INFORMATION SUPPLIED —

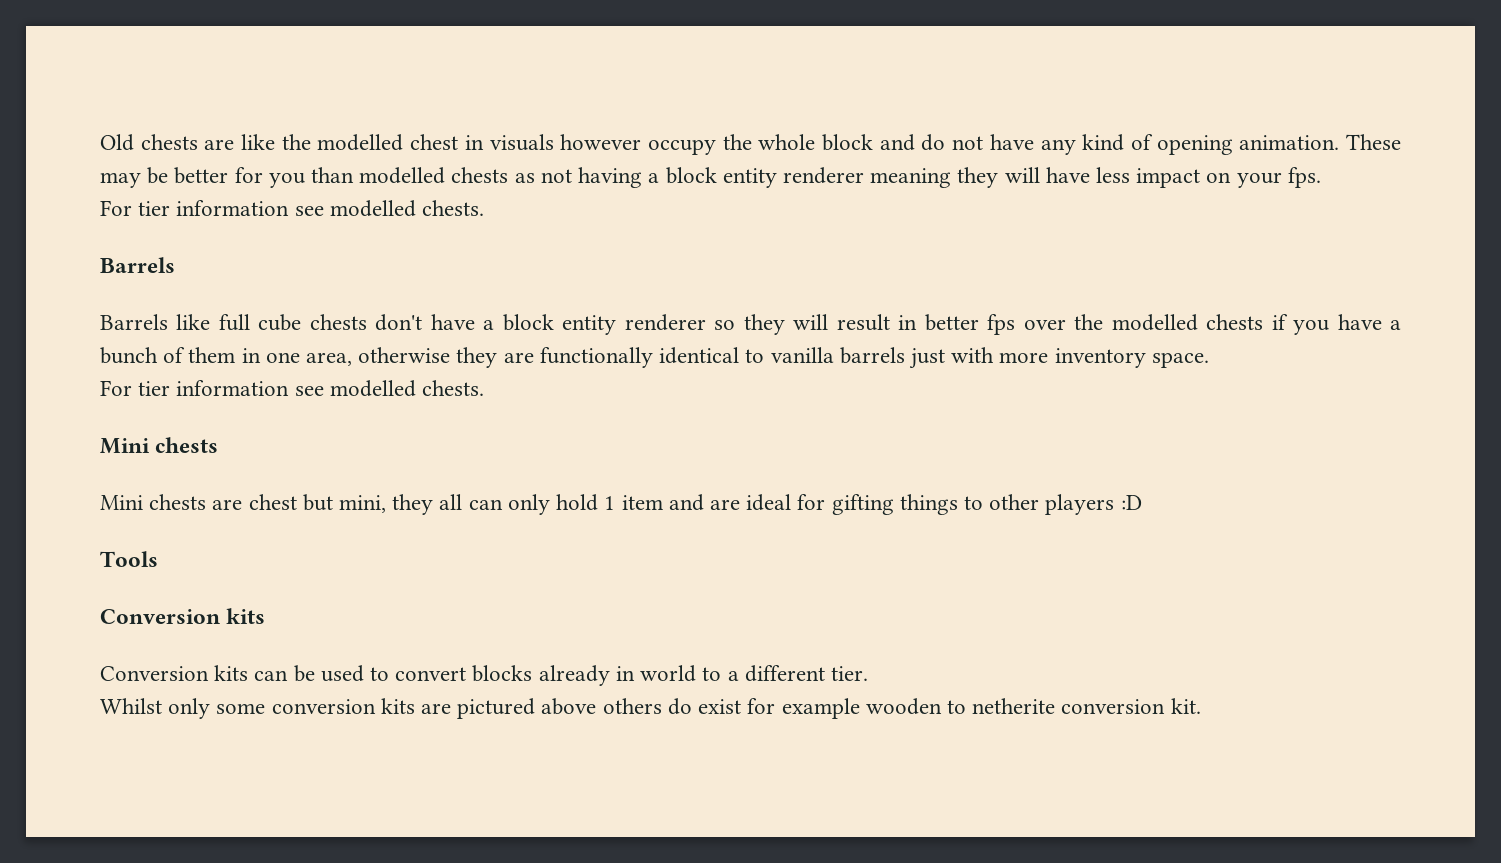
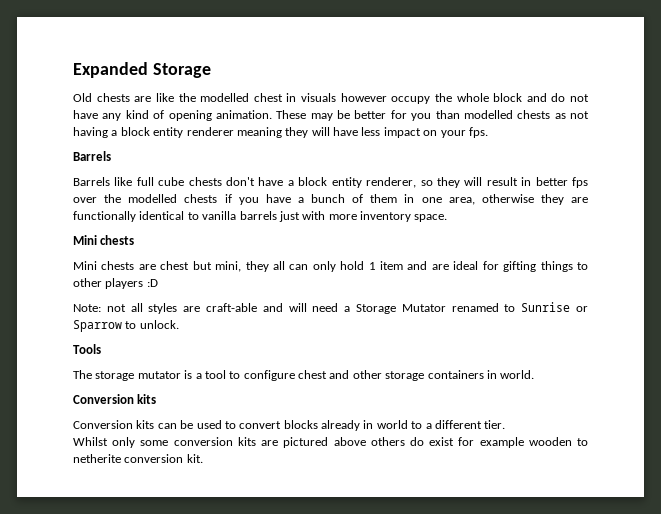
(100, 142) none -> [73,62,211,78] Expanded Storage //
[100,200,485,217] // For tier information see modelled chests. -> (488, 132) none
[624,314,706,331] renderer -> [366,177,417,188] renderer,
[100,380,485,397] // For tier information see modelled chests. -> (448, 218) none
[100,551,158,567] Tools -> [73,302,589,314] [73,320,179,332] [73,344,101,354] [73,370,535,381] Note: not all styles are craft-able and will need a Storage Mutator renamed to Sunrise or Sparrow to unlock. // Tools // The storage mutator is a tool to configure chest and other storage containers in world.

--

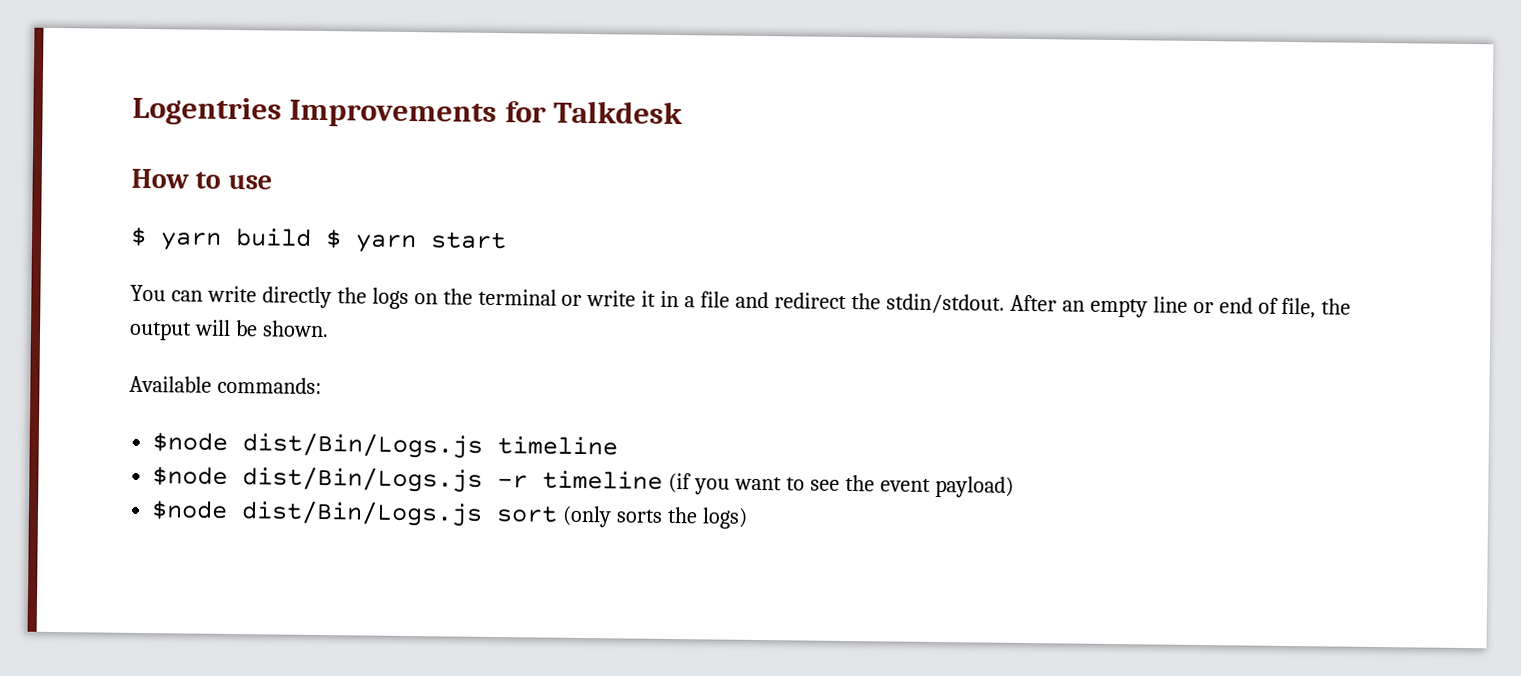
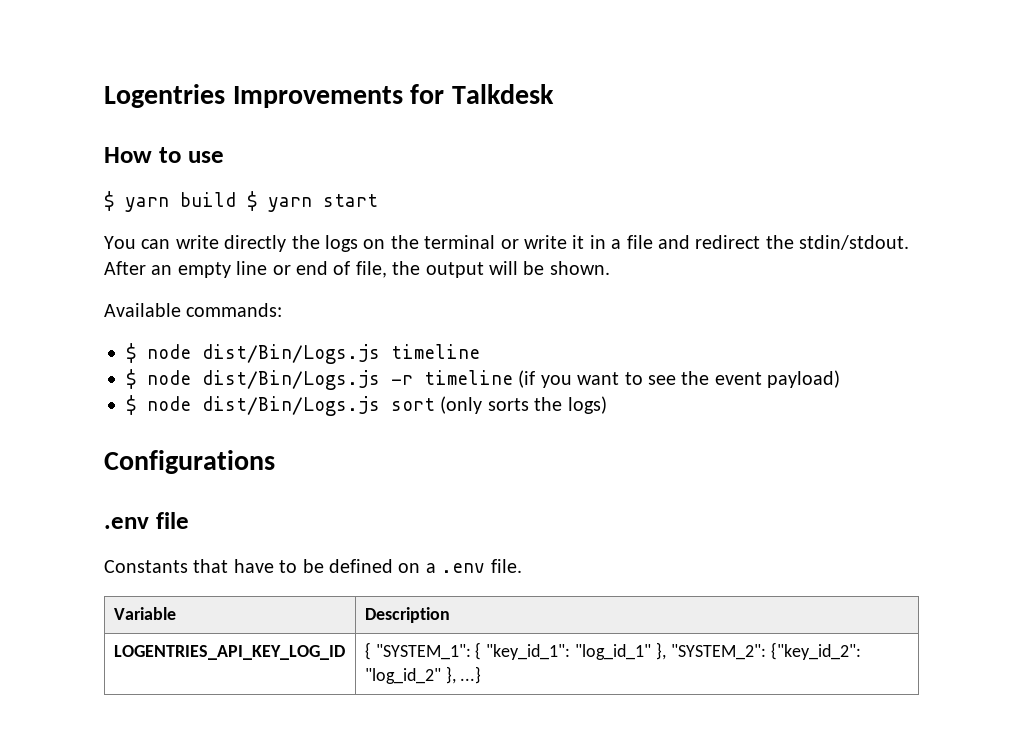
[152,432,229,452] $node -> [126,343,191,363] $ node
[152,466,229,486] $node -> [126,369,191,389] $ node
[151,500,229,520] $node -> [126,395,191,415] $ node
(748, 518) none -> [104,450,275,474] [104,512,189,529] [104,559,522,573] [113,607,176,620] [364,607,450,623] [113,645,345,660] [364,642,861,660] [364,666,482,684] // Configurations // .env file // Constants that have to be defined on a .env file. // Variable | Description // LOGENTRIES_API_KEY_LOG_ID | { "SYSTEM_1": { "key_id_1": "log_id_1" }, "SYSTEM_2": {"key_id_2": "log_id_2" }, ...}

YOUR ASSIGNMENT — For every line above with the word "tier" in it, make a copy.

ANSWER TO THIS EXERCISE —
[100,200,485,217] // For tier information see modelled chests. -> (488, 132) none
[100,380,485,397] // For tier information see modelled chests. -> (448, 218) none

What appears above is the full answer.